Lembrem-se que a verdadeira intimidade cresce ao longo do tempo e constrói-se sobre uma base de confiança, respeito e valores partilhados. «Ao desenvolver constantemente a capacidade de amar consciente e incondicionalmente, é possível transcender os problemas de uma parceria monogâmica» (Marrazzo et al., 2010, pp. 335-339). Este desenvolvimento consciente do amor requer esforço, compromisso e graça.

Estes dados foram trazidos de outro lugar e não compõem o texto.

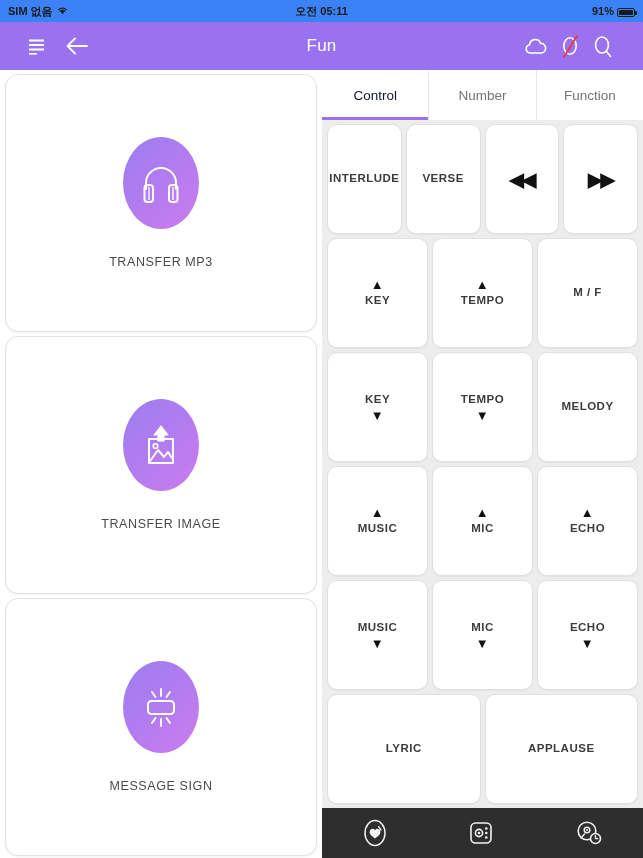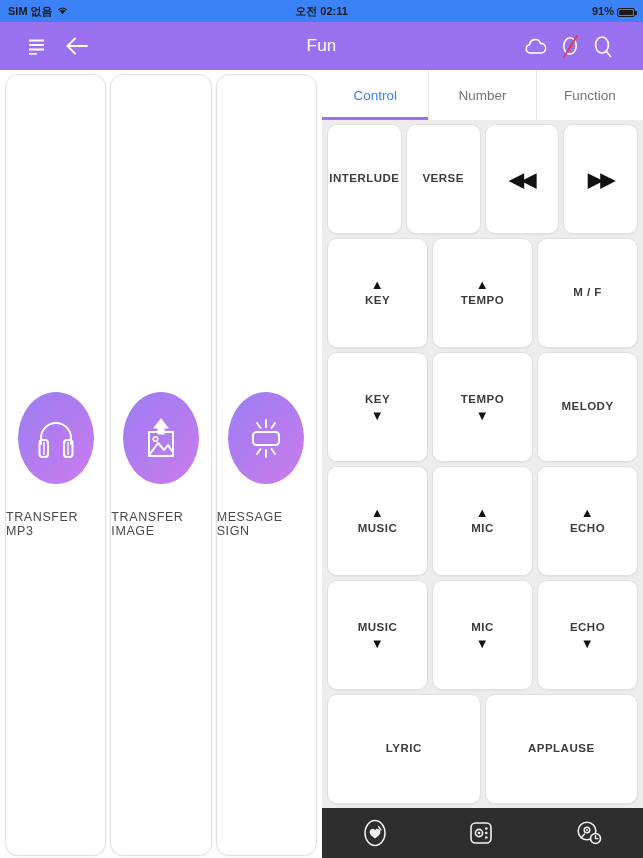"오전 02:11" div.sb-center { text: 02:11 -> 05:11 }
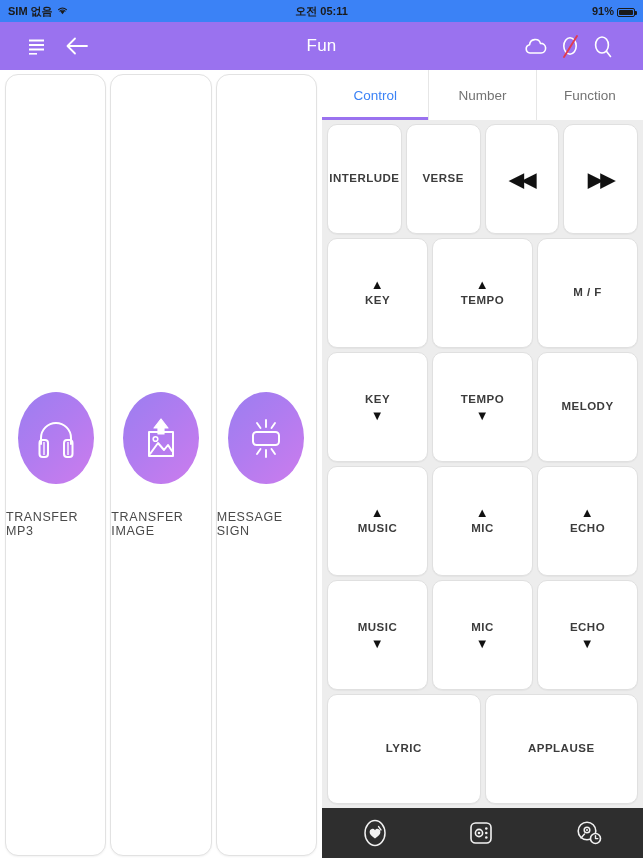"Control" .tab.active { color: #3b82f6 -> #0f172a }
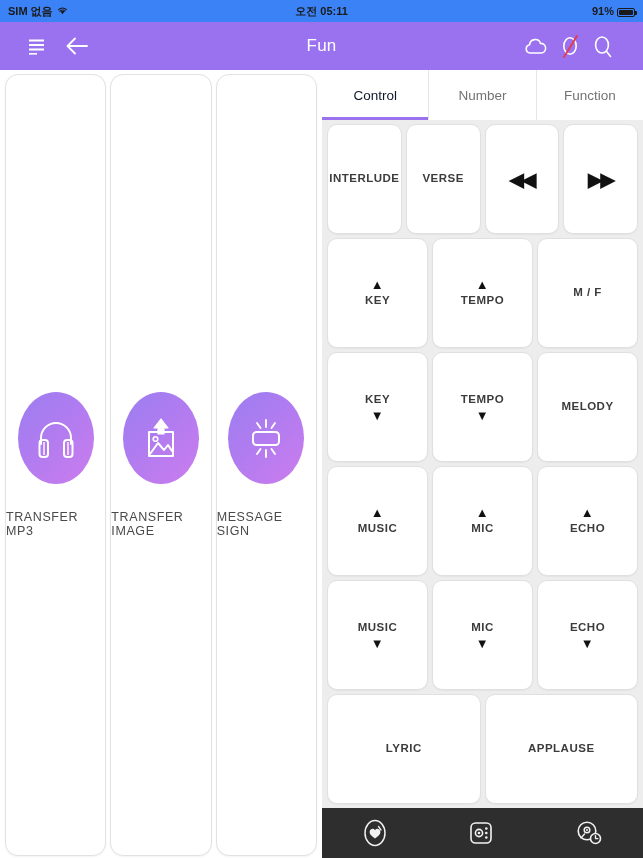"TRANSFER MP3" .left-panel { flex-direction: row -> column }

É igualmente importante estabelecer limites claros que honrem o seu compromisso de castidade e respeito mútuo. Estes limites podem ajudar a criar uma sensação de segurança e confiança, permitindo que a sua relação floresça sem a pressão da intimidade física antes do casamento.

Considere envolver-se em atividades que construam confiança e intimidade de maneiras não sexuais. Isso pode incluir servir juntos na sua comunidade, partilhar passatempos ou embarcar em retiros espirituais como um casal. Estas experiências partilhadas podem aprofundar a sua ligação e criar memórias duradouras.

Se se depararem com problemas de confiança ou intimidade relacionados com experiências passadas, não hesitem em procurar ajuda profissional. Um terapeuta ou conselheiro católico pode fornecer ferramentas e informações valiosas para ajudá-lo a lidar com estes desafios.

Enfim, ancorai vossa relação no amor de Cristo. Lembrem-se de que o vosso amor uns pelos outros é um reflexo do amor de Deus pela Sua Igreja. À medida que crescem em suas relações uns com os outros, concentrem-se também em aprofundar suas relações individuais com Deus. Uma base espiritual forte fornecerá a força e a graça necessárias para superar quaisquer obstáculos.

Construir confiança e intimidade é uma viagem ao longo da vida. Abraçai este processo com alegria, sabendo que cada passo vos aproxima uns dos outros e de Deus. Que a vossa relação seja um testemunho do poder transformador do amor de Deus, mostrando ao mundo que as experiências passadas não têm de impedir o belo futuro que Ele planeou para vós. Confiai na Sua orientação, apoiai-vos na Sua força e deixai que o vosso amor uns pelos outros seja um exemplo brilhante da Sua graça em acção.